Lets assume, that the real DGP (real world data) is generated from the model:

$$y_i = \beta_0 + \beta_1x_{1i} + \beta_2x_{2i} + \varepsilon_i$$

Lets further assume, that $x_1$ and $x_2$ are correlated. Precisely, $x_1$ is a confounder variable, that causes $x_2$:

$$x_{2i} = \alpha_0 + \alpha_1 x_{1i} + u_i$$

Researcher does not know above information, he is sure, that the true model has only one variable, and assumes following functional form:

$$ y_i = \gamma_0 + \gamma_2x_{2i} + v_i $$

What can we, who know everything, tell about the consistency of the estimator $\hat \gamma_2$?

• It is inconsistent, because consistent estimator has limit in the 'real world parameter', which in this case is $\beta_2$.
• It is consistent, because consistent estimator has limit in the parameters of 'assumed model'. In this case $\gamma_2$. It is the model, which does not fit real world, not the estimator.

I see these two possibilities. Which one is (more) true, and what is most important - why?

Answer 1

Neither. An estimator is consistent for some parameter, so in this case the answer is

• Yes, $\hat\gamma_2$ is consistent for $\beta_2$
• No, $\hat\gamma_2$ is not consistent for $\gamma_2$ (or for $\beta_0$ or lots of other things).

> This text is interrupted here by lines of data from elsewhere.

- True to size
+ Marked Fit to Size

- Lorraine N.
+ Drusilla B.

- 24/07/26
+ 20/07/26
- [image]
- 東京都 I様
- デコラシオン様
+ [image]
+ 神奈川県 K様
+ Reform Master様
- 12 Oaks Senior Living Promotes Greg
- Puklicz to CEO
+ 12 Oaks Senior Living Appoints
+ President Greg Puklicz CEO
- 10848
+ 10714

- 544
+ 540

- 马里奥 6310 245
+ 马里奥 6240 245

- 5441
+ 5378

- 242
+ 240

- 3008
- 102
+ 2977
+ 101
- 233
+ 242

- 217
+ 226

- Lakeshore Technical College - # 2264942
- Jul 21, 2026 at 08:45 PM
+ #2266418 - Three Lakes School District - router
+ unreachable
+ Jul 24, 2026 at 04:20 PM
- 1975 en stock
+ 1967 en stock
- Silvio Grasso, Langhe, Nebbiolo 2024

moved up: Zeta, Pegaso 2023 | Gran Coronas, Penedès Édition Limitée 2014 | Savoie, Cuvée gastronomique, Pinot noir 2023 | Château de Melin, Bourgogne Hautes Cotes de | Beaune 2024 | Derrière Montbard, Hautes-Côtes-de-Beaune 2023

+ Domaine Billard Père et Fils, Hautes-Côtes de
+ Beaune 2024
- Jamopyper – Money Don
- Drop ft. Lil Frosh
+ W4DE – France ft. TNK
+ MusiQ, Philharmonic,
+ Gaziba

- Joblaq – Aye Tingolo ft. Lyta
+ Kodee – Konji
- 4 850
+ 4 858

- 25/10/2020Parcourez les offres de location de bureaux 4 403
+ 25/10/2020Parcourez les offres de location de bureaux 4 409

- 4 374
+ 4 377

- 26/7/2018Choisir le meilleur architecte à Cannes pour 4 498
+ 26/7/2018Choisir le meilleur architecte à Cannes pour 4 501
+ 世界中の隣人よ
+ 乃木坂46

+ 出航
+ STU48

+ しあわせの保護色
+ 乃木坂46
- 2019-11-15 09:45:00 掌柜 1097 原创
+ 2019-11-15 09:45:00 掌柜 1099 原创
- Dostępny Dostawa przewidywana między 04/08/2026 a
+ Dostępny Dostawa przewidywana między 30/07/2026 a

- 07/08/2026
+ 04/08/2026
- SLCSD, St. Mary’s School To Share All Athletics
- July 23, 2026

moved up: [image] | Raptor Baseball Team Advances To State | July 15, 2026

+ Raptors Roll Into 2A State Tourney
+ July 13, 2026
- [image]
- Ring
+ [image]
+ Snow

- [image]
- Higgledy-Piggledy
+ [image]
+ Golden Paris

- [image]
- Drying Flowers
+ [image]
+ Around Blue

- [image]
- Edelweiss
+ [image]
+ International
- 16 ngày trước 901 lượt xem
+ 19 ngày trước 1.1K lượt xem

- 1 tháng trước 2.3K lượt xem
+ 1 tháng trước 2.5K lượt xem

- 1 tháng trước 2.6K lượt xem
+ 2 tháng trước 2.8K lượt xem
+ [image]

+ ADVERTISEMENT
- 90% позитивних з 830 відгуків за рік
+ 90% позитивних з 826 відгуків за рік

In this case, the causal assumptions suggest you'd be more interested in whether it was consistent for $\gamma_2$, but you still need to say "consistent for $\gamma_2$", not just "consistent". The same is true for 'biased' and 'unbiased': an estimator is biased or unbiased for a parameter

Sometimes there is genuinely only one interesting limit, and it's a reasonable abuse of notation to leave it implied, but a claim of consistency does require specifying the limit.